Contesto la fondatezza dell'idea di base del ragionamento di Jacopus, ovvero che ci sia un nesso di causalità tra trauma subito e violenza commessa.
Si tratta di un luogo comune di certi orientamenti delle discipline psicologico-sociali.
Si potrà anche presentare qualche statistica, ma di fatto quasi tutti nel corso della giovinezza hanno subito traumi o vissuto tormenti, per cui tale ipotetica statistica non dimostrerebbe nessuna correlazione significativa, ma solo che anche la maggior parte dei carnefici, come tutti, hanno avuto un passato complicato.
E poi il male non è una categoria omogenea: un conto è subire il disprezzo, ben altra cosa è essere perseguitati.
Per cui se è anche possibile neutralizzare l'ostilità che si subisce conoscendo le vicissitudini dolorose di coloro che ci disprezzano (ma nel senso di rendersi indifferenti ad essi, non certo nel senso di una riconciliazione), non sembra possibile fare la stessa cosa quando vi è stata della violenza concreta, quando il nemico si è prodigato per la nostra distruzione fisica o psicologica o sociale.
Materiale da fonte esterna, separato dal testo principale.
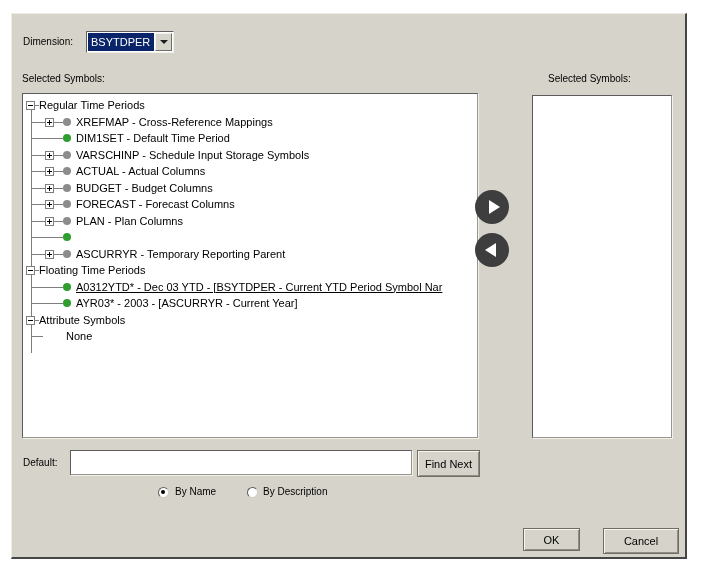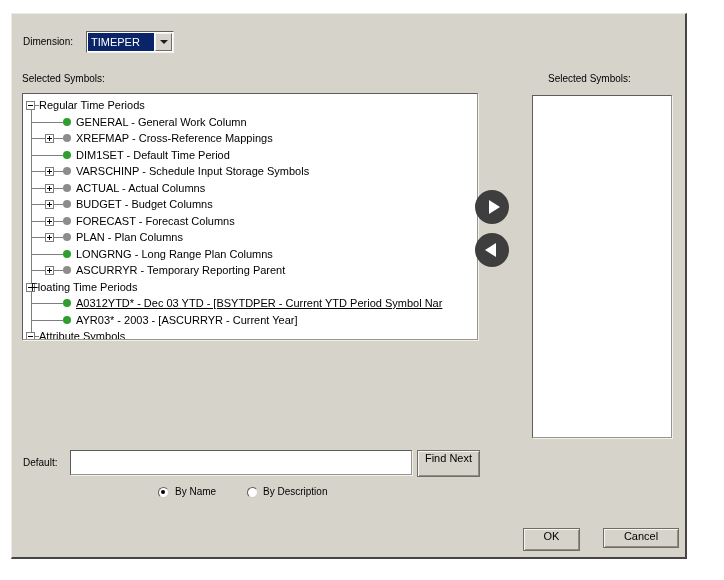--- a/index.html
+++ b/index.html
@@ -115,7 +115,7 @@
     <span class="lbl" style="left:11px; top:22px;">Dimension:</span>
 
     <div class="combo">
-      <span class="combo-sel">TIMEPER</span>
+      <span class="combo-sel">BSYTDPER</span>
       <span class="combo-btn">
         <span class="tri-down"></span>
       </span>

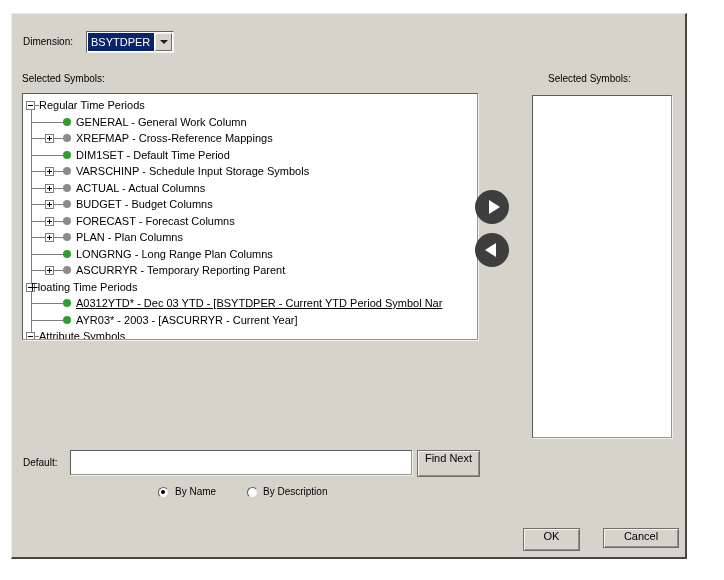--- a/index.html
+++ b/index.html
@@ -42,7 +42,7 @@
     border:1px solid; border-color:#5c5c5c #97958d #97958d #5c5c5c;
     box-shadow:1px 1px 0 #f2f1ea;
   }
-  .listbox.available { left:10px; top:79px; width:456px; height:247px; }
+  .listbox.available { left:10px; top:79px; width:456px; height:345px; }
   .listbox.selected  { left:520px; top:81px; width:140px; height:343px; }
 
   

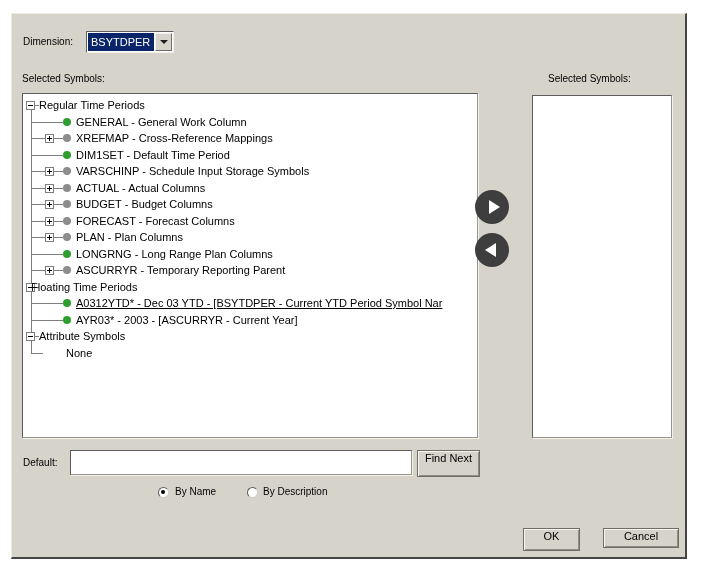--- a/index.html
+++ b/index.html
@@ -137,11 +137,6 @@
           </div>
           <div class="trow">
             <div class="hline" style="left: 8px; width: 32px;"></div>
-            <div class="bullet green"></div>
-            <span class="tlabel" style="left: 53px;">GENERAL - General Work Column</span>
-          </div>
-          <div class="trow">
-            <div class="hline" style="left: 8px; width: 32px;"></div>
             <div class="expbox plus" style="left: 22px;">
               <div class="h"></div>
               <div class="v"></div>

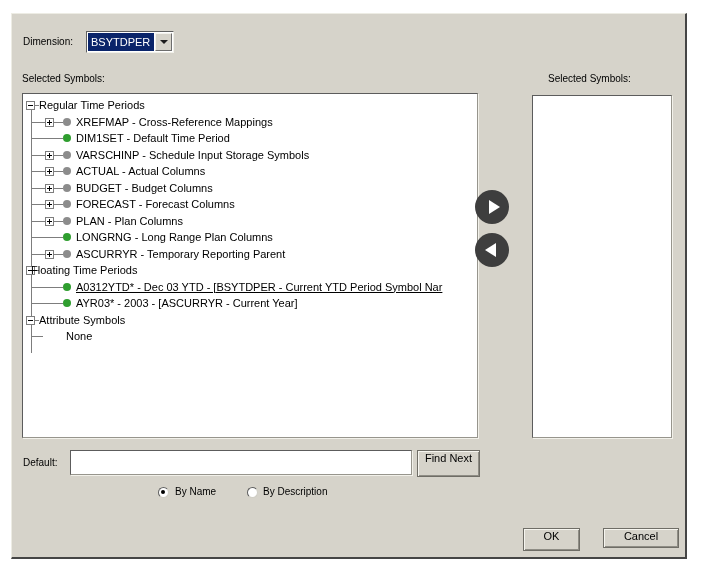--- a/index.html
+++ b/index.html
@@ -197,7 +197,6 @@
           <div class="trow">
             <div class="hline" style="left: 8px; width: 32px;"></div>
             <div class="bullet green"></div>
-            <span class="tlabel" style="left: 53px;">LONGRNG - Long Range Plan Columns</span>
           </div>
           <div class="trow">
             <div class="hline" style="left: 8px; width: 32px;"></div>

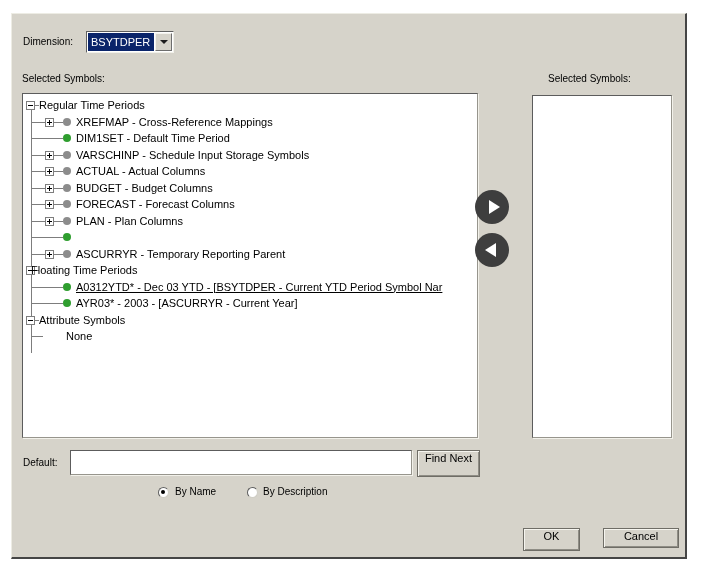--- a/index.html
+++ b/index.html
@@ -212,7 +212,7 @@
             <div class="expbox" style="left: 3px;">
               <div class="h"></div>
             </div>
-            <span class="tlabel" style="left: 8px;">Floating Time Periods</span>
+            <span class="tlabel" style="left: 16px;">Floating Time Periods</span>
           </div>
           <div class="trow">
             <div class="hline" style="left: 8px; width: 32px;"></div>

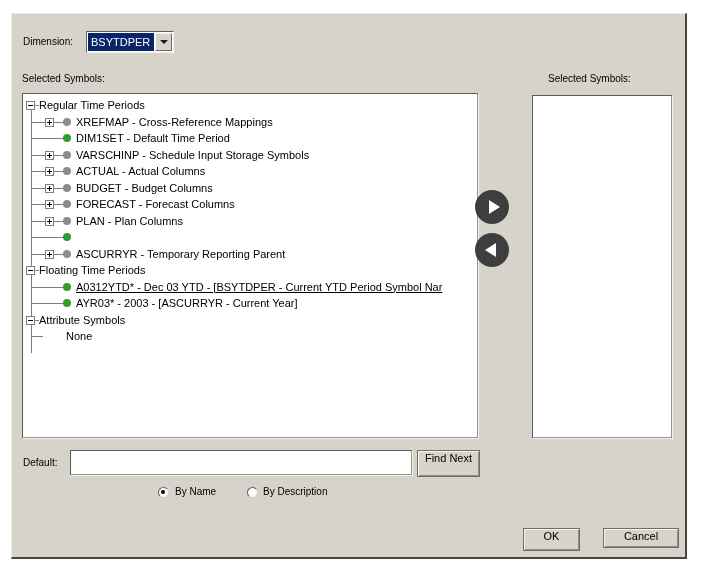--- a/index.html
+++ b/index.html
@@ -86,7 +86,7 @@
     font-size:11px; font-family:"Liberation Sans", sans-serif;
     border:1px solid #6f6d66;
     box-shadow: inset 1px 1px 0 #f6f5ef, inset -1px -1px 0 #8f8d85;
-    display:flex; justify-content:center; cursor:default;
+    display:flex; align-items:center; justify-content:center; cursor:default;
   }
   .btn.findnext { left:405px; top:436px; width:63px; height:27px; }
   .btn.ok       { left:511px; top:514px; width:57px; height:23px; }

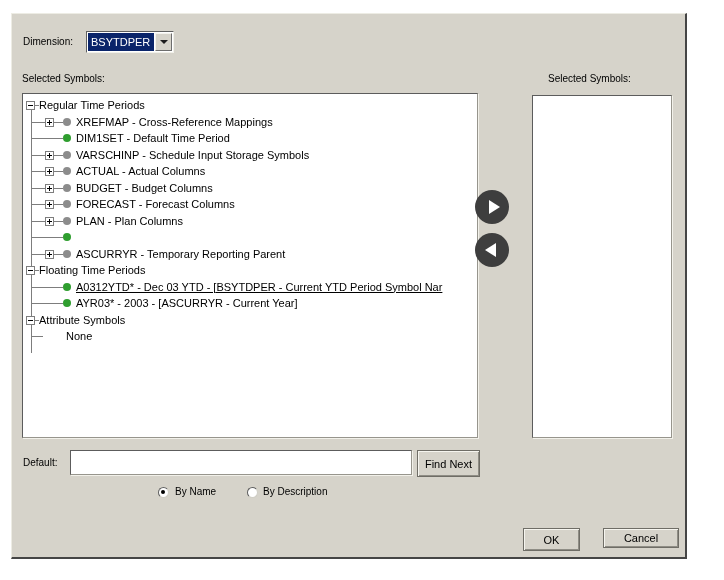--- a/index.html
+++ b/index.html
@@ -90,7 +90,7 @@
   }
   .btn.findnext { left:405px; top:436px; width:63px; height:27px; }
   .btn.ok       { left:511px; top:514px; width:57px; height:23px; }
-  .btn.cancel   { left:591px; top:514px; width:76px; height:20px; }
+  .btn.cancel   { left:591px; top:514px; width:76px; height:26px; }
 
   
   .radio {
Tuttavia la citazione riportata da Jacopus dice qualcosa di vero, ovvero che tutti abbiamo qualcosa in comune, il dolore.
L'unica verità incontrovertibile della vita umana e animale è il dolore.
E il dolore non può essere combattuto con un accrescimento della potenza, della vitalità, come pensava Spinoza prima e Nietzsche poi.
Il dolore non può essere sconfitto. È il grande dominatore di questo mondo. Da esso si possono solo ottenere delle tregue parziali.
Se ne fossimo tutti consapevoli non saremmo spinti alla vendetta, perché questa comporterebbe il rischio di subire altro dolore (da parte di chi si vorrebbe punire o da parte di coloro che a loro volta si sentirebbero poi in dovere di vendicare il nostro nemico).
Il moralismo è adatto ad un'umanità illusa, infantile, ancora legata magari inconsapevolmente a immagini religiose. Ma la religione e la sua morale possono modificare il mondo solo se tutti fossimo abbastanza pazzi o disperati da accettare la presenza concreta del divino nella nostra vita.
Invece l'umanità è solo mediamente disperata. È soprattutto mediocre, meschina senza eccessi, pigra, stanca, annoiata, desolante.
Per questo la guerra e la vendetta, comportando uno stato di eccitazione, piacciono, perché anch'esse sembrano avere la capacità di offrirci una tregua dalla desolazione quotidiana. Poi subito dopo, ma troppo tardi, si capisce che si tratta di nient'altro che altro dolore. Si capisce di essere solo passati ad un altro inferno, di gran lunga peggiore del primo.

daniele22

Citazione di: Koba II il 15 Ottobre 2024, 11:07:16 AMContesto la fondatezza dell'idea di base del ragionamento di Jacopus, ovvero che ci sia un nesso di causalità tra trauma subito e violenza commessa.
Si tratta di un luogo comune di certi orientamenti delle discipline psicologico-sociali.
Si potrà anche presentare qualche statistica, ma di fatto quasi tutti nel corso della giovinezza hanno subito traumi o vissuto tormenti, per cui tale ipotetica statistica non dimostrerebbe nessuna correlazione significativa, ma solo che anche la maggior parte dei carnefici, come tutti, hanno avuto un passato complicato.
E poi il male non è una categoria omogenea: un conto è subire il disprezzo, ben altra cosa è essere perseguitati.
Per cui se è anche possibile neutralizzare l'ostilità che si subisce conoscendo le vicissitudini dolorose di coloro che ci disprezzano (ma nel senso di rendersi indifferenti ad essi, non certo nel senso di una riconciliazione), non sembra possibile fare la stessa cosa quando vi è stata della violenza concreta, quando il nemico si è prodigato per la nostra distruzione fisica o psicologica o sociale.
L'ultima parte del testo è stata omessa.